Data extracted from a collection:

========================

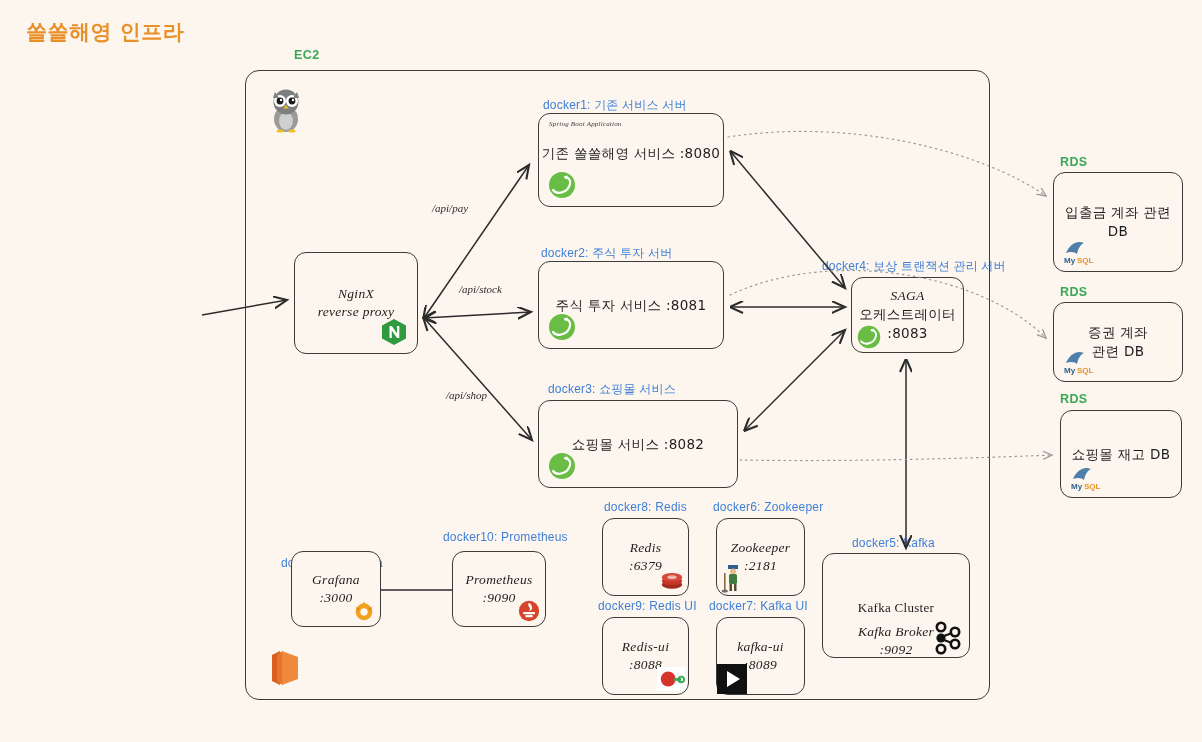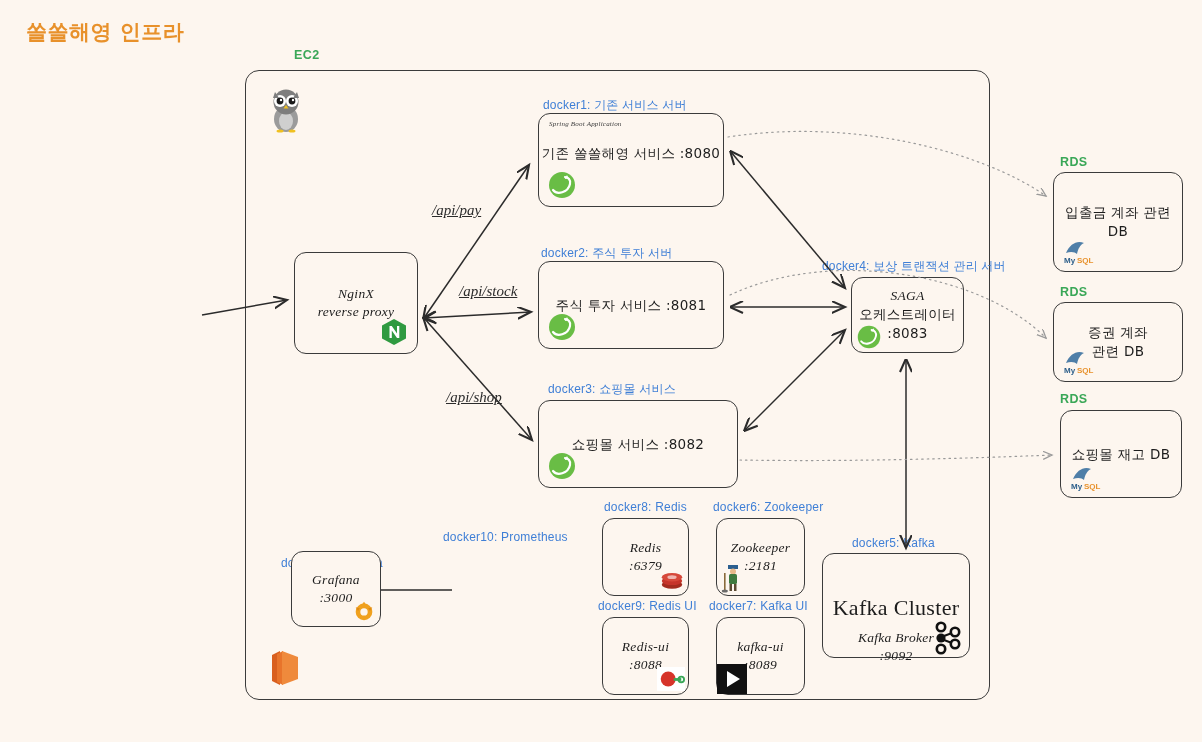--- a/index.html
+++ b/index.html
@@ -70,26 +70,25 @@
     font-style:italic;
     letter-spacing:0.2px;
   }
 
   .badge { position:absolute; width:30px; height:30px; }
   .badge.bl { left:8px; bottom:6px; }
   .badge.br { right:8px; bottom:6px; }
 
   .edge-label {
     position:absolute;
-    font-size: 15px;
+    font-size: 11px;
     color:#2b2b2b;
     font-family:"Liberation Serif", serif;
     font-style:italic;
     white-space:nowrap;
-    text-decoration:underline;
   }
 </style>
 </head>
 <body>
 
 <div id="canvas">
 
   <div class="title">쏠쏠해영 인프라</div>
 
   <div class="group-label" style="left:262px; top:48px;padding-left:32px;">EC2</div>
@@ -231,20 +230,32 @@
         <circle cx="13" cy="14" r="9" fill="#f0a11e"></circle>
         <circle cx="13" cy="14" r="4" fill="#fdf6ef"></circle>
         <path d="M13 3 l3 4 h-6 z" fill="#f0a11e"></path>
         <path d="M4 9 l4.5 1 -2 3 z" fill="#e08a14"></path>
         <path d="M22 9 l-4.5 1 2 3 z" fill="#e08a14"></path>
       </svg>
     </div>
   </div>
 
   <div class="node-label" style="left:443px; top:530px;">docker10: Prometheus</div>
+  <div class="node" style="left:452px; top:551px; width:94px; height:76px;">
+    <div class="line">Prometheus</div>
+    <div class="line">:9090</div>
+    <div class="badge br" style="width:24px;height:24px;bottom:3px;right:4px;">
+      <svg viewBox="0 0 26 26" width="24" height="24">
+        <circle cx="13" cy="13" r="11" fill="#d6452a"></circle>
+        <rect x="6.5" y="14" width="13" height="2.4" rx="1" fill="#fff"></rect>
+        <rect x="9" y="17.2" width="8" height="2.6" rx="1.2" fill="#fff"></rect>
+        <path d="M13 4 C10 8, 16.5 9, 13 13 C18 12, 17 6.5, 13 4 z" fill="#fff"></path>
+      </svg>
+    </div>
+  </div>
 
   <div class="node-label" style="left:604px; top:500px;">docker8: Redis</div>
   <div class="node" style="left:602px; top:518px; width:87px; height:78px;">
     <div class="line">Redis</div>
     <div class="line">:6379</div>
     <div class="badge br" style="width:26px;height:26px;bottom:2px;right:3px;">
       <svg viewBox="0 0 28 28" width="26" height="26">
         <ellipse cx="14" cy="19" rx="11" ry="4.5" fill="#a32b1e"></ellipse>
         <ellipse cx="14" cy="15" rx="11" ry="4.5" fill="#c6342a"></ellipse>
         <ellipse cx="14" cy="11" rx="11" ry="4.5" fill="#d6483a"></ellipse>
@@ -291,21 +302,21 @@
     <div class="badge bl" style="width:30px;height:30px;bottom:0px;left:0px;">
       <svg viewBox="0 0 30 30" width="30" height="30">
         <rect x="0" y="0" width="30" height="30" fill="#111111"></rect>
         <polygon points="10,7 23,15 10,23" fill="#ffffff"></polygon>
       </svg>
     </div>
   </div>
 
   <div class="node-label" style="left:852px; top:536px;">docker5: Kafka</div>
   <div class="node" style="left:822px; top:553px; width:148px; height:105px;">
-    <div class="line" style="font-size:22px; font-style:normal;margin-top:47px;">Kafka Cluster</div>
+    <div class="line" style="font-size:13px; font-style:normal;margin-top:47px;">Kafka Cluster</div>
     <div class="line" style="margin-top:6px;">Kafka Broker</div>
     <div class="line">:9092</div>
     <div class="badge br" style="width:32px;height:34px;bottom:2px;right:6px;">
       <svg viewBox="0 0 32 34" width="32" height="34">
         <circle cx="10" cy="6" r="4.2" fill="none" stroke="#111" stroke-width="2.6"></circle>
         <circle cx="10" cy="17" r="4.6" fill="#111"></circle>
         <circle cx="10" cy="28" r="4.2" fill="none" stroke="#111" stroke-width="2.6"></circle>
         <circle cx="24" cy="11" r="4.2" fill="none" stroke="#111" stroke-width="2.6"></circle>
         <circle cx="24" cy="23" r="4.2" fill="none" stroke="#111" stroke-width="2.6"></circle>
         <line x1="13" y1="15" x2="21" y2="12" stroke="#111" stroke-width="2"></line>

========================

§ PROBLEM DETAILS: The records above need retyping in full. Omit the pictures, and change nothing else.

§ RESULT:
--- a/index.html
+++ b/index.html
@@ -70,26 +70,25 @@
     font-style:italic;
     letter-spacing:0.2px;
   }
 
   .badge { position:absolute; width:30px; height:30px; }
   .badge.bl { left:8px; bottom:6px; }
   .badge.br { right:8px; bottom:6px; }
 
   .edge-label {
     position:absolute;
-    font-size: 15px;
+    font-size: 11px;
     color:#2b2b2b;
     font-family:"Liberation Serif", serif;
     font-style:italic;
     white-space:nowrap;
-    text-decoration:underline;
   }
 </style>
 </head>
 <body>
 
 <div id="canvas">
 
   <div class="title">쏠쏠해영 인프라</div>
 
   <div class="group-label" style="left:262px; top:48px;padding-left:32px;">EC2</div>
@@ -231,20 +230,32 @@
         <circle cx="13" cy="14" r="9" fill="#f0a11e"></circle>
         <circle cx="13" cy="14" r="4" fill="#fdf6ef"></circle>
         <path d="M13 3 l3 4 h-6 z" fill="#f0a11e"></path>
         <path d="M4 9 l4.5 1 -2 3 z" fill="#e08a14"></path>
         <path d="M22 9 l-4.5 1 2 3 z" fill="#e08a14"></path>
       </svg>
     </div>
   </div>
 
   <div class="node-label" style="left:443px; top:530px;">docker10: Prometheus</div>
+  <div class="node" style="left:452px; top:551px; width:94px; height:76px;">
+    <div class="line">Prometheus</div>
+    <div class="line">:9090</div>
+    <div class="badge br" style="width:24px;height:24px;bottom:3px;right:4px;">
+      <svg viewBox="0 0 26 26" width="24" height="24">
+        <circle cx="13" cy="13" r="11" fill="#d6452a"></circle>
+        <rect x="6.5" y="14" width="13" height="2.4" rx="1" fill="#fff"></rect>
+        <rect x="9" y="17.2" width="8" height="2.6" rx="1.2" fill="#fff"></rect>
+        <path d="M13 4 C10 8, 16.5 9, 13 13 C18 12, 17 6.5, 13 4 z" fill="#fff"></path>
+      </svg>
+    </div>
+  </div>
 
   <div class="node-label" style="left:604px; top:500px;">docker8: Redis</div>
   <div class="node" style="left:602px; top:518px; width:87px; height:78px;">
     <div class="line">Redis</div>
     <div class="line">:6379</div>
     <div class="badge br" style="width:26px;height:26px;bottom:2px;right:3px;">
       <svg viewBox="0 0 28 28" width="26" height="26">
         <ellipse cx="14" cy="19" rx="11" ry="4.5" fill="#a32b1e"></ellipse>
         <ellipse cx="14" cy="15" rx="11" ry="4.5" fill="#c6342a"></ellipse>
         <ellipse cx="14" cy="11" rx="11" ry="4.5" fill="#d6483a"></ellipse>
@@ -291,21 +302,21 @@
     <div class="badge bl" style="width:30px;height:30px;bottom:0px;left:0px;">
       <svg viewBox="0 0 30 30" width="30" height="30">
         <rect x="0" y="0" width="30" height="30" fill="#111111"></rect>
         <polygon points="10,7 23,15 10,23" fill="#ffffff"></polygon>
       </svg>
     </div>
   </div>
 
   <div class="node-label" style="left:852px; top:536px;">docker5: Kafka</div>
   <div class="node" style="left:822px; top:553px; width:148px; height:105px;">
-    <div class="line" style="font-size:22px; font-style:normal;margin-top:47px;">Kafka Cluster</div>
+    <div class="line" style="font-size:13px; font-style:normal;margin-top:47px;">Kafka Cluster</div>
     <div class="line" style="margin-top:6px;">Kafka Broker</div>
     <div class="line">:9092</div>
     <div class="badge br" style="width:32px;height:34px;bottom:2px;right:6px;">
       <svg viewBox="0 0 32 34" width="32" height="34">
         <circle cx="10" cy="6" r="4.2" fill="none" stroke="#111" stroke-width="2.6"></circle>
         <circle cx="10" cy="17" r="4.6" fill="#111"></circle>
         <circle cx="10" cy="28" r="4.2" fill="none" stroke="#111" stroke-width="2.6"></circle>
         <circle cx="24" cy="11" r="4.2" fill="none" stroke="#111" stroke-width="2.6"></circle>
         <circle cx="24" cy="23" r="4.2" fill="none" stroke="#111" stroke-width="2.6"></circle>
         <line x1="13" y1="15" x2="21" y2="12" stroke="#111" stroke-width="2"></line>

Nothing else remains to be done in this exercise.